Le message de la Police républicaine est clair : toute personne mettant en connaissance de cause un logement à la disposition de ces réseaux d'escroquerie sera tenue pour responsable et subira la rigueur de la loi.

 

 

Un mécanisme bien rodé

 

Ces organisations criminelles, dissimulées sous le couvert de « QNET » et de ses structures apparentées, a révélé le porte-parole de la Police républicaine, déploient des mécanismes bien rodés pour attirer leurs cibles. 

 

Pour attirer leurs victimes, ces réseaux criminels leur font miroiter des prétendues opportunités d’emplois bien rémunérés, ou encore de voyages vers l’Occident. 

 

Leurs cibles privilégiées ? Des jeunes originaires de la sous-région ouest-africaine en quête d'emploi, désireux de perfectionner leurs aptitudes linguistiques, en quête d'expériences professionnelles ou rêvant d'un voyage vers l'Occident.

 

Pour les piéger, les recruteurs s'infiltrent dans leur cercle de proximité : famille, amis, camarades et connaissances.

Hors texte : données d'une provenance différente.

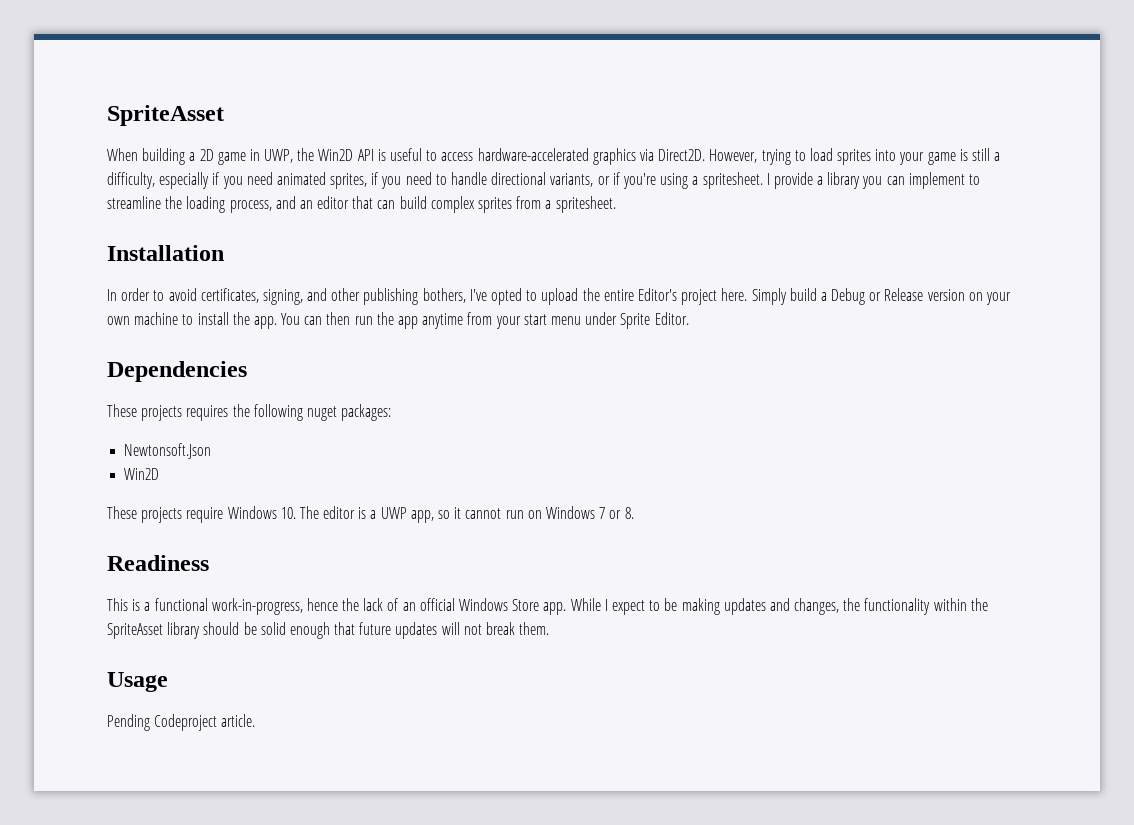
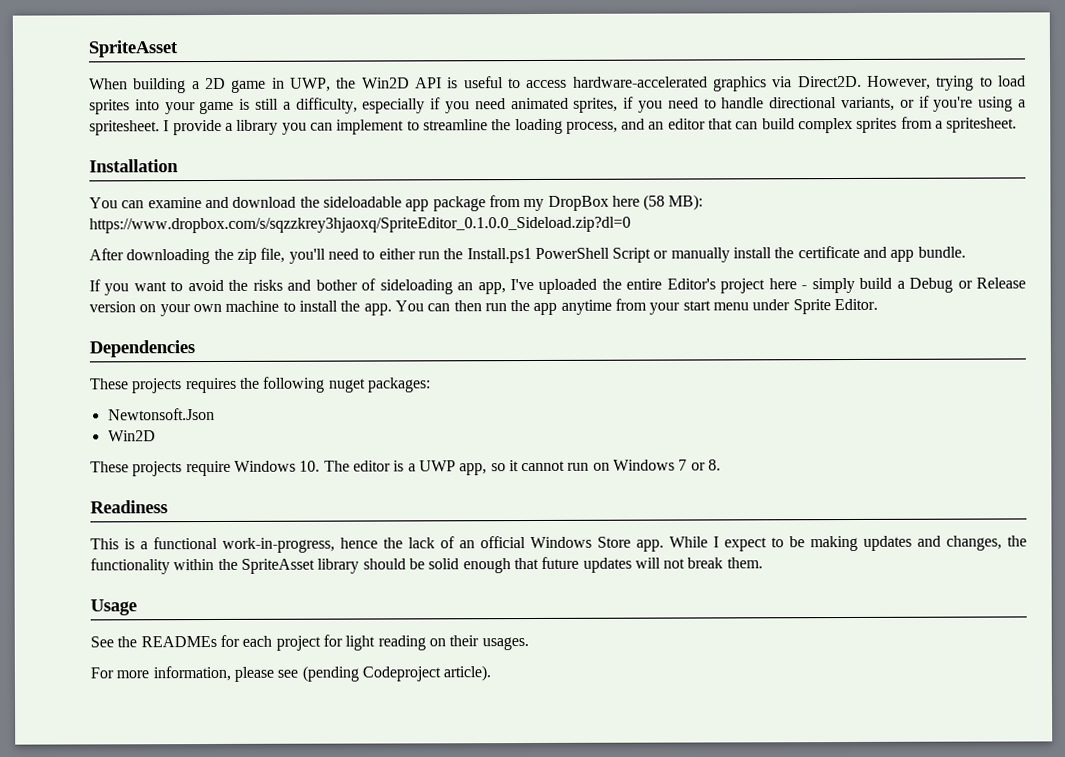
- In order to avoid certificates, signing, and other publishing bothers, I've opted to upload the entire Editor's project here. Simply build a Debug or Release version on your own machine to install the app.
+ You can examine and download the sideloadable app package from my DropBox here (58 MB): https://www.dropbox.com/s/sqzzkrey3hjaoxq/SpriteEditor_0.1.0.0_Sideload.zip?dl=0
+ After downloading the zip file, you'll need to either run the Install.ps1 PowerShell Script or manually install the certificate and app bundle.
+ If you want to avoid the risks and bother of sideloading an app, I've uploaded the entire Editor's project here - simply build a Debug or Release version on your own machine to install the app.
- Pending Codeproject article.
+ See the READMEs for each project for light reading on their usages.
+ For more information, please see (pending Codeproject article).

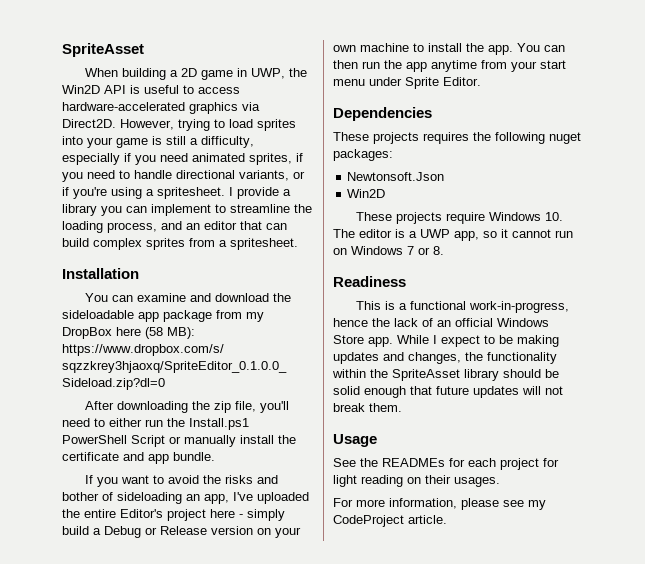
- For more information, please see (pending Codeproject article).
+ For more information, please see my CodeProject article.

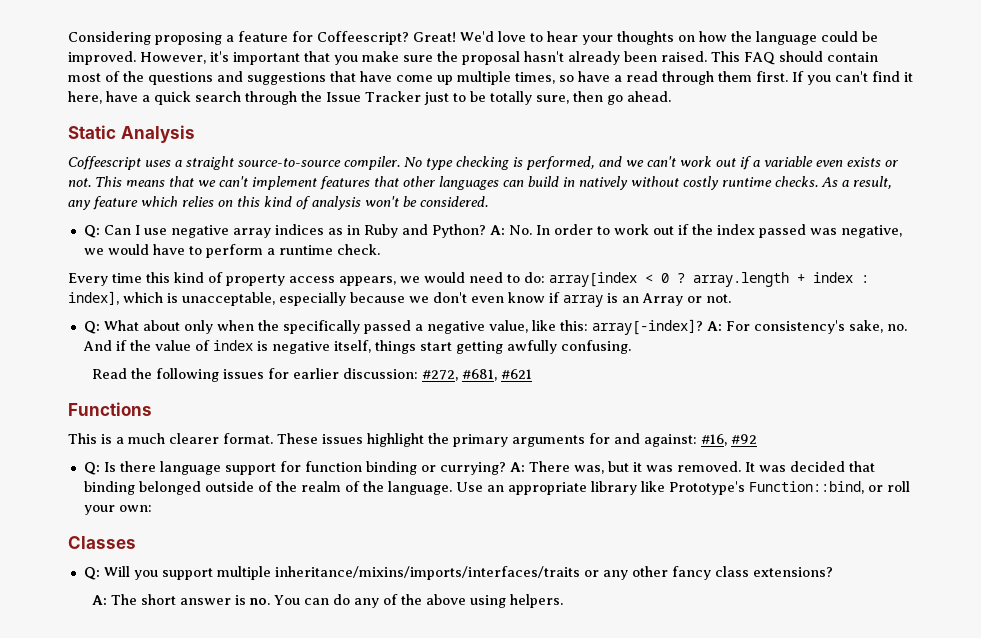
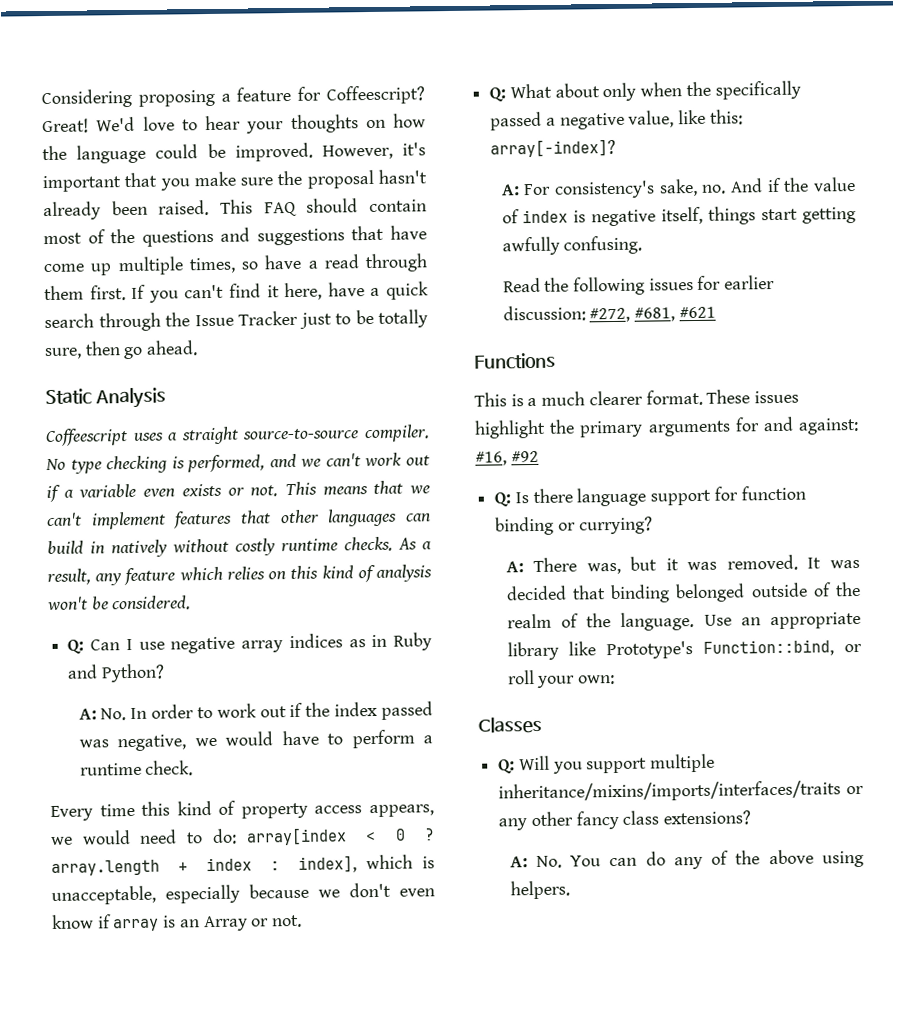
- Q: Can I use negative array indices as in Ruby and Python? A: No. In order to work out if the index passed was negative, we would have to perform a runtime check.
+ Q: Can I use negative array indices as in Ruby and Python?
+ A: No. In order to work out if the index passed was negative, we would have to perform a runtime check.
- Q: What about only when the specifically passed a negative value, like this: array[-index]? A: For consistency's sake, no. And if the value of index is negative itself, things start getting awfully confusing.
+ Q: What about only when the specifically passed a negative value, like this: array[-index]?
+ A: For consistency's sake, no. And if the value of index is negative itself, things start getting awfully confusing.
- Q: Is there language support for function binding or currying? A: There was, but it was removed.
+ Q: Is there language support for function binding or currying?
+ A: There was, but it was removed.
- A: The short answer is no. You can do any of the above using helpers.
+ A: No. You can do any of the above using helpers.

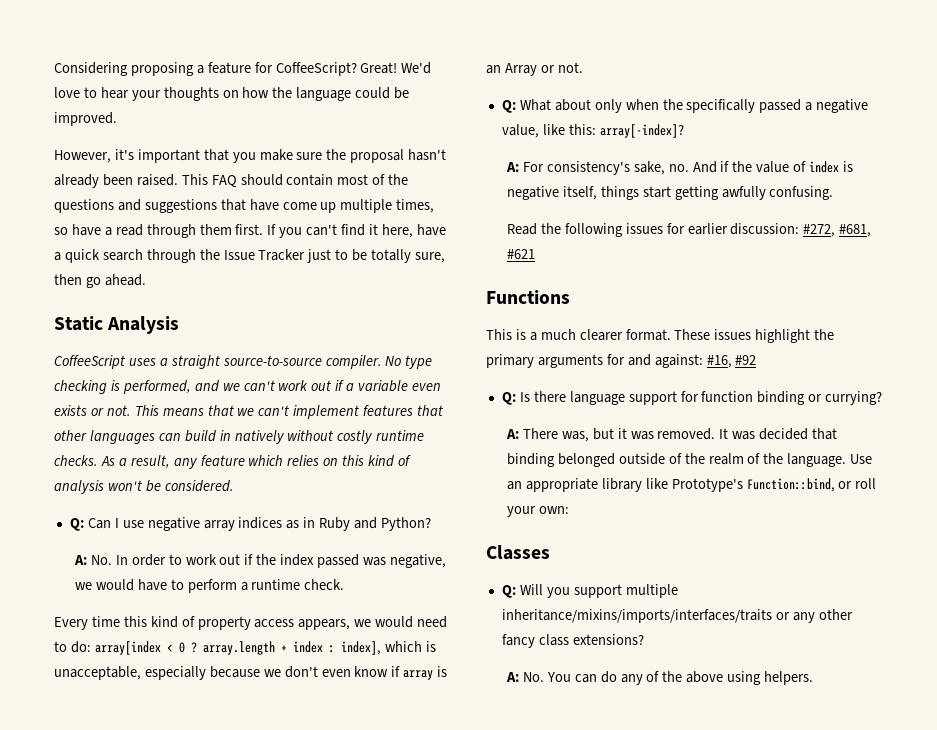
- Considering proposing a feature for Coffeescript?
+ Considering proposing a feature for CoffeeScript?
- We'd love to hear your thoughts on how the language could be improved. However, it's important that you make sure the proposal hasn't already been raised.
+ We'd love to hear your thoughts on how the language could be improved.
+ However, it's important that you make sure the proposal hasn't already been raised.
- Coffeescript uses a straight source-to-source compiler.
+ CoffeeScript uses a straight source-to-source compiler.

Une fois attirées dans le piège de ces prétendues opportunités, les victimes se retrouvent séquestrées, exploitées et regroupées dans des appartements ou des concessions privées servant de bases arrière au réseau. 

 

Des dizaines d'opérations et de nombreuses arrestations

 

Face à cette forme insidieuse de traite des personnes, la Police républicaine enchaîne les interventions sur le terrain. Depuis avril 2026, les forces de l’ordre ont mené 24 opérations d'envergure sur plusieurs sites stratégiques.

 

Ces descentes ont permis de désorganiser de nombreux centres de regroupement clandestins, d'interpeller 92 suspects déférés devant la Cour de répression des infractions économiques et du terrorisme (CRIET). Plusieurs placés sous mandat de dépôt. L’action de la police a permis de secourir des centaines de victimes renvoyées dans leurs pays d'origine.

 

La traque ne s'arrête pas aux frontières nationales. Grâce à l'action d'Interpol Cotonou, les enquêteurs ont ciblé les cerveaux de ces réseaux réfugiés dans un pays anglophone voisin. Entre mai et juillet 2026, le démantèlement de trois nouveaux sites dans ce pays a conduit à l'arrestation et à l'extradition vers le Bénin de cinq responsables de premier plan, libérant au passage une centaine de victimes béninoises.

 

En durcissant le ton contre les bailleurs et intermédiaires immobiliers, la police entend fermer le dernier maillon de la chaîne criminelle : la logistique. Aucun logement béninois ne devant plus servir de refuge à ces escroqueries, les propriétaires sont désormais invités à renforcer la vigilance sur l'usage réel réservé à leurs biens.